Records drawn from a dataset
*** Begin section ***
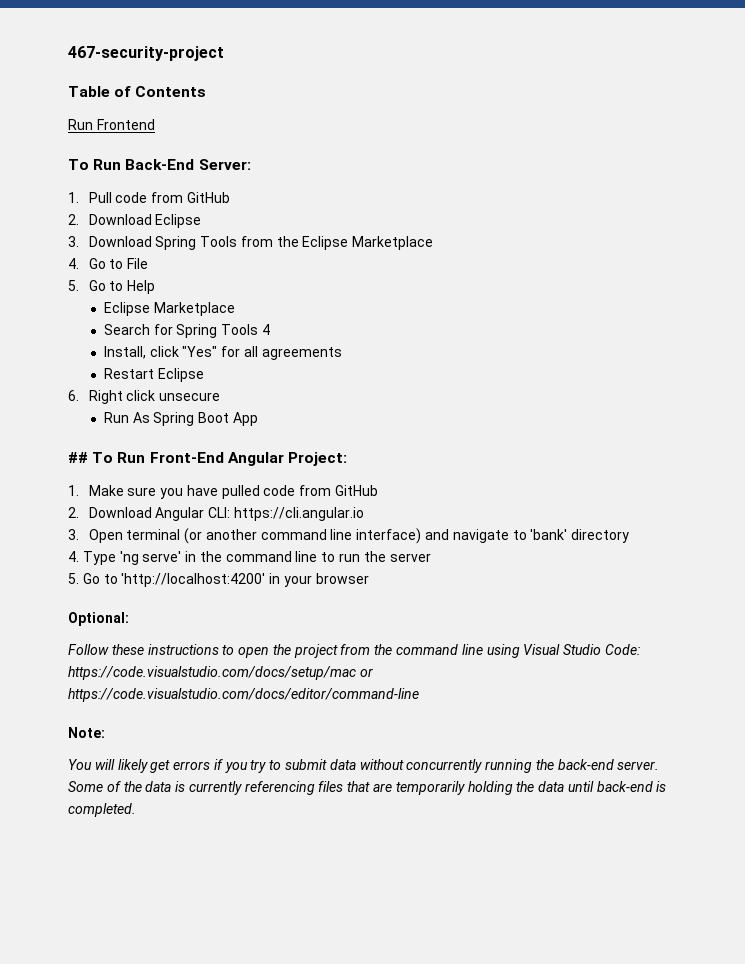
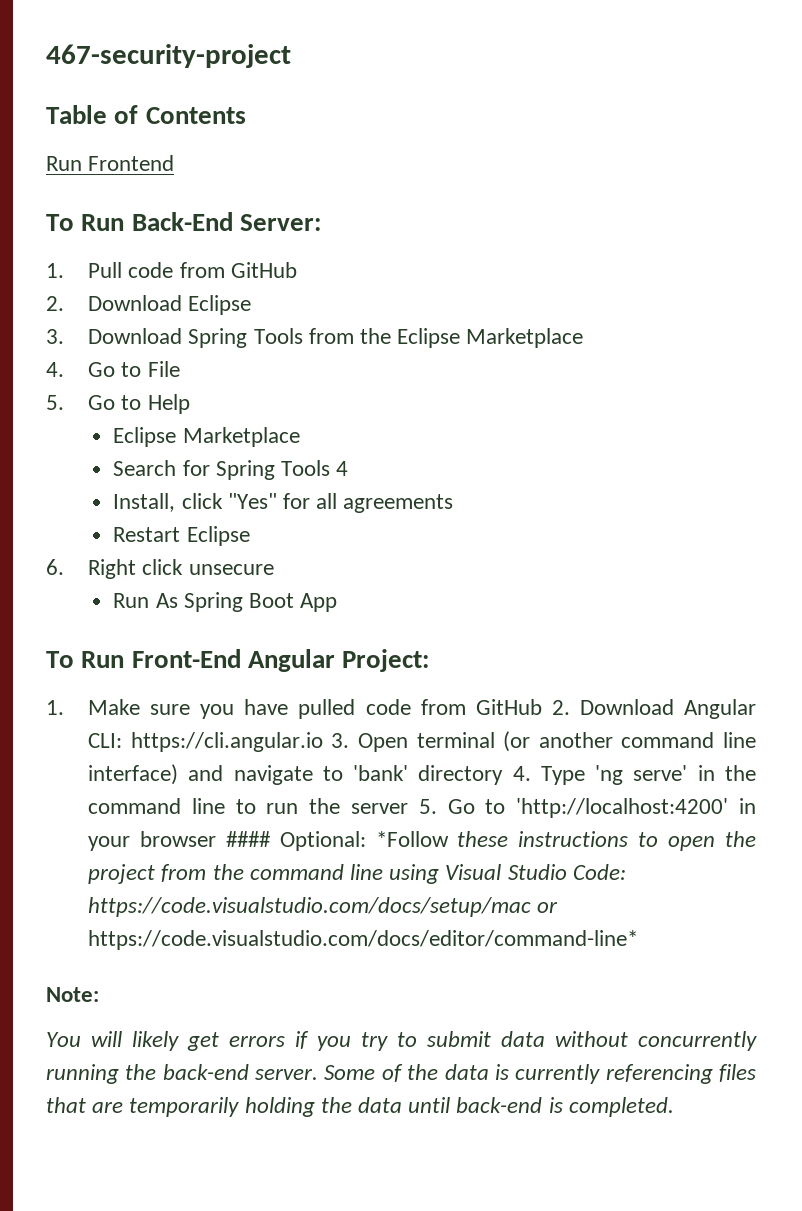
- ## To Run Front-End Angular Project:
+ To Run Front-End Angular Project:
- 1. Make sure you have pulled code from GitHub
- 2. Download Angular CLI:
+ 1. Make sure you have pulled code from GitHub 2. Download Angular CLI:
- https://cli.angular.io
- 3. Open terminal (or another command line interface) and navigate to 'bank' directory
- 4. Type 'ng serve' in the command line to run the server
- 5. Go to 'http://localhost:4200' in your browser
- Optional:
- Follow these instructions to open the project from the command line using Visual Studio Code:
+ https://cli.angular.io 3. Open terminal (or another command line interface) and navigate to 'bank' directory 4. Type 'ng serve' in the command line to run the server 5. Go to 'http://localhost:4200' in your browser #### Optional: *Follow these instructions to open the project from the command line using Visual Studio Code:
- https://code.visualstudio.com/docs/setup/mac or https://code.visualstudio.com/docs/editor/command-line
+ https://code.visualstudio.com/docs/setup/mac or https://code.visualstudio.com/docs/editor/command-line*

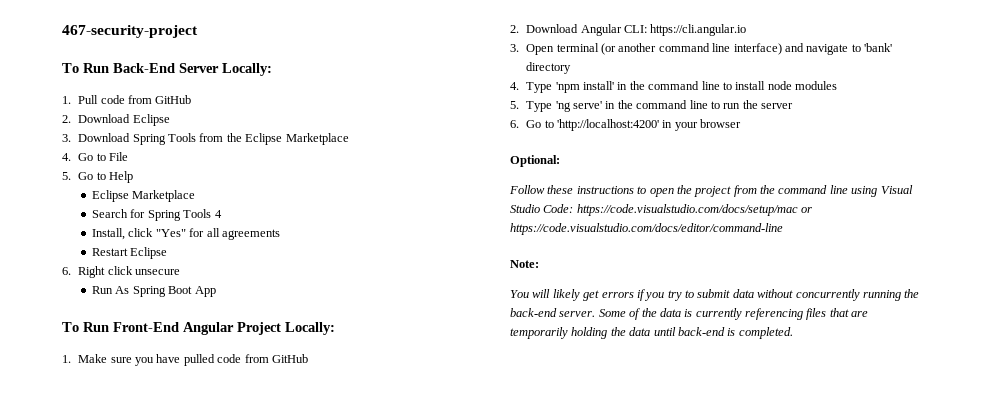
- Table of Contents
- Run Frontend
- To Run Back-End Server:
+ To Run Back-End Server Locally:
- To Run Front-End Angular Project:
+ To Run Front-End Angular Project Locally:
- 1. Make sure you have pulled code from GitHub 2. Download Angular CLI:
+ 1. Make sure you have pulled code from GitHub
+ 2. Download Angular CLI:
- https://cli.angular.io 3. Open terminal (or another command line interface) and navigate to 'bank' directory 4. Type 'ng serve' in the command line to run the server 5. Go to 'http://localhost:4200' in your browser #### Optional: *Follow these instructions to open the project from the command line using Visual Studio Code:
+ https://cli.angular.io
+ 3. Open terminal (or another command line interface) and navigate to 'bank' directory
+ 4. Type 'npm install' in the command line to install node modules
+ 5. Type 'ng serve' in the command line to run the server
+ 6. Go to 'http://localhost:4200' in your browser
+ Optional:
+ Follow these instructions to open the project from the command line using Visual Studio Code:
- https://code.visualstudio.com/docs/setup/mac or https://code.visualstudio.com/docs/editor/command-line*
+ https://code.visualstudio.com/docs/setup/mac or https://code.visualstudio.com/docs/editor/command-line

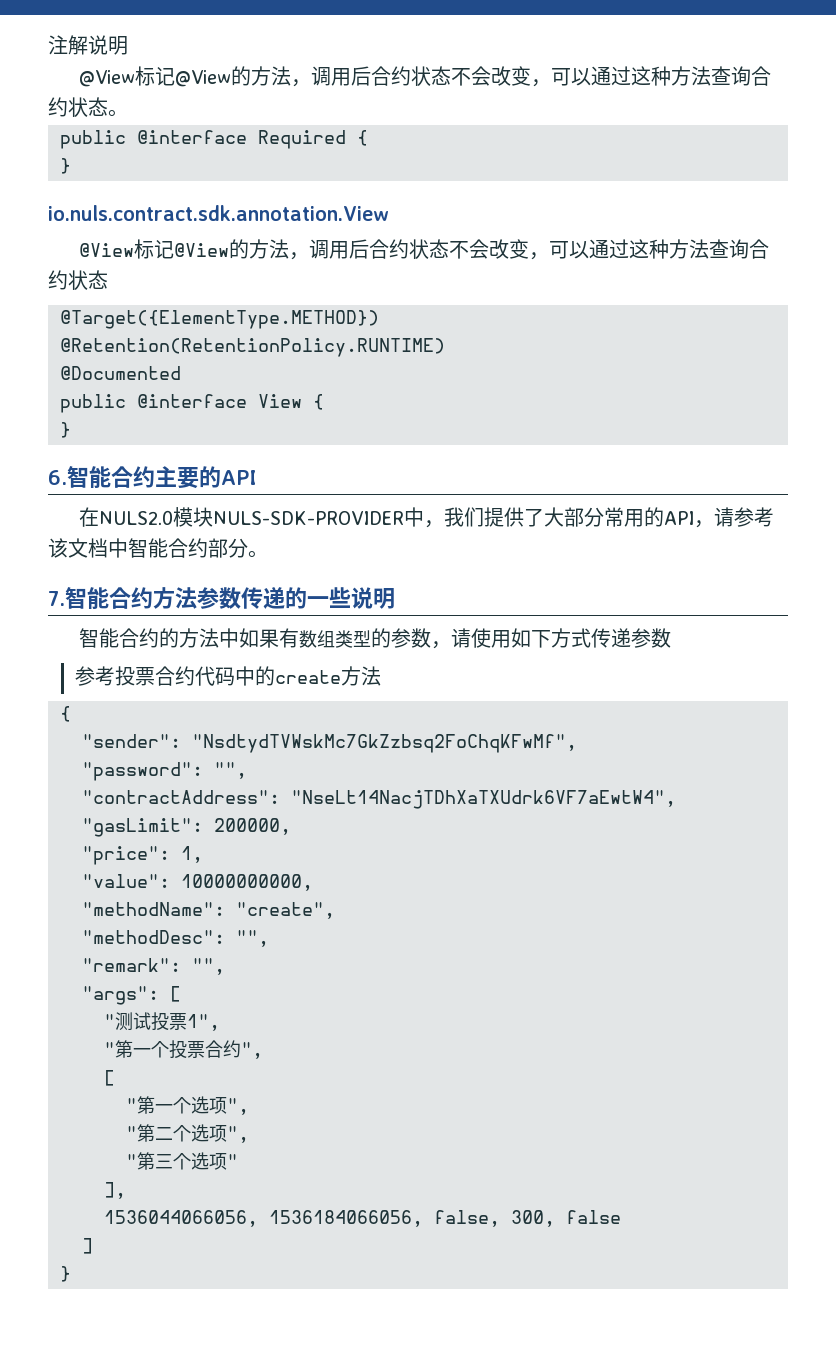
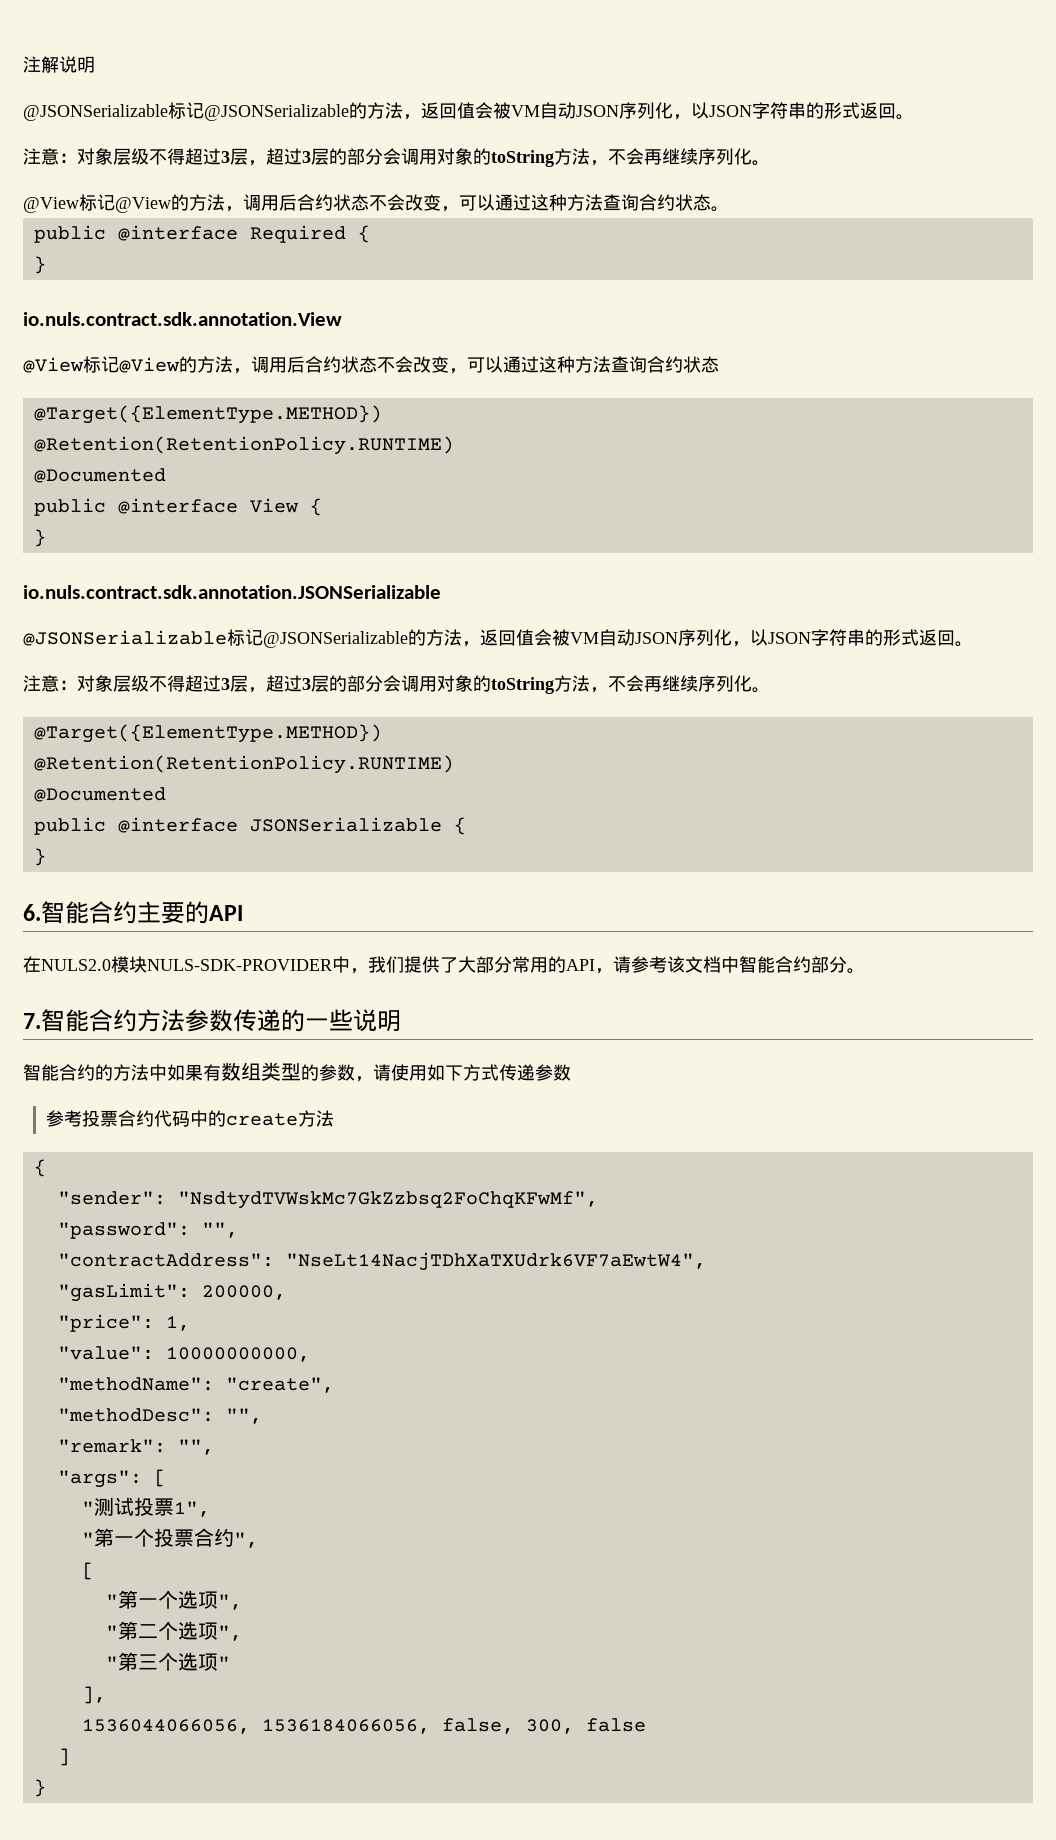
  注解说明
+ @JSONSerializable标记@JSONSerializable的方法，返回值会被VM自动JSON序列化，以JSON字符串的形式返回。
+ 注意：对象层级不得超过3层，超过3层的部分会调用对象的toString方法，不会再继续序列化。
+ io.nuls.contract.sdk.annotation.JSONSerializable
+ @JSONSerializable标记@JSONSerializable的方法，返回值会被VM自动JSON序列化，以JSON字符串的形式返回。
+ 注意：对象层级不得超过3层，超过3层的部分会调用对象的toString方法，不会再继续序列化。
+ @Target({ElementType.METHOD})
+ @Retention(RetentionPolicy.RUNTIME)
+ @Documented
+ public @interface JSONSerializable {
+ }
*** End section ***
> **YOUR INSTRUCTIONS**
Set the records down again exactly, with no pictures.

> **ANSWER TO THIS EXERCISE**
- ## To Run Front-End Angular Project:
+ To Run Front-End Angular Project:
- 1. Make sure you have pulled code from GitHub
- 2. Download Angular CLI:
+ 1. Make sure you have pulled code from GitHub 2. Download Angular CLI:
- https://cli.angular.io
- 3. Open terminal (or another command line interface) and navigate to 'bank' directory
- 4. Type 'ng serve' in the command line to run the server
- 5. Go to 'http://localhost:4200' in your browser
- Optional:
- Follow these instructions to open the project from the command line using Visual Studio Code:
+ https://cli.angular.io 3. Open terminal (or another command line interface) and navigate to 'bank' directory 4. Type 'ng serve' in the command line to run the server 5. Go to 'http://localhost:4200' in your browser #### Optional: *Follow these instructions to open the project from the command line using Visual Studio Code:
- https://code.visualstudio.com/docs/setup/mac or https://code.visualstudio.com/docs/editor/command-line
+ https://code.visualstudio.com/docs/setup/mac or https://code.visualstudio.com/docs/editor/command-line*

- Table of Contents
- Run Frontend
- To Run Back-End Server:
+ To Run Back-End Server Locally:
- To Run Front-End Angular Project:
+ To Run Front-End Angular Project Locally:
- 1. Make sure you have pulled code from GitHub 2. Download Angular CLI:
+ 1. Make sure you have pulled code from GitHub
+ 2. Download Angular CLI:
- https://cli.angular.io 3. Open terminal (or another command line interface) and navigate to 'bank' directory 4. Type 'ng serve' in the command line to run the server 5. Go to 'http://localhost:4200' in your browser #### Optional: *Follow these instructions to open the project from the command line using Visual Studio Code:
+ https://cli.angular.io
+ 3. Open terminal (or another command line interface) and navigate to 'bank' directory
+ 4. Type 'npm install' in the command line to install node modules
+ 5. Type 'ng serve' in the command line to run the server
+ 6. Go to 'http://localhost:4200' in your browser
+ Optional:
+ Follow these instructions to open the project from the command line using Visual Studio Code:
- https://code.visualstudio.com/docs/setup/mac or https://code.visualstudio.com/docs/editor/command-line*
+ https://code.visualstudio.com/docs/setup/mac or https://code.visualstudio.com/docs/editor/command-line

  注解说明
+ @JSONSerializable标记@JSONSerializable的方法，返回值会被VM自动JSON序列化，以JSON字符串的形式返回。
+ 注意：对象层级不得超过3层，超过3层的部分会调用对象的toString方法，不会再继续序列化。
+ io.nuls.contract.sdk.annotation.JSONSerializable
+ @JSONSerializable标记@JSONSerializable的方法，返回值会被VM自动JSON序列化，以JSON字符串的形式返回。
+ 注意：对象层级不得超过3层，超过3层的部分会调用对象的toString方法，不会再继续序列化。
+ @Target({ElementType.METHOD})
+ @Retention(RetentionPolicy.RUNTIME)
+ @Documented
+ public @interface JSONSerializable {
+ }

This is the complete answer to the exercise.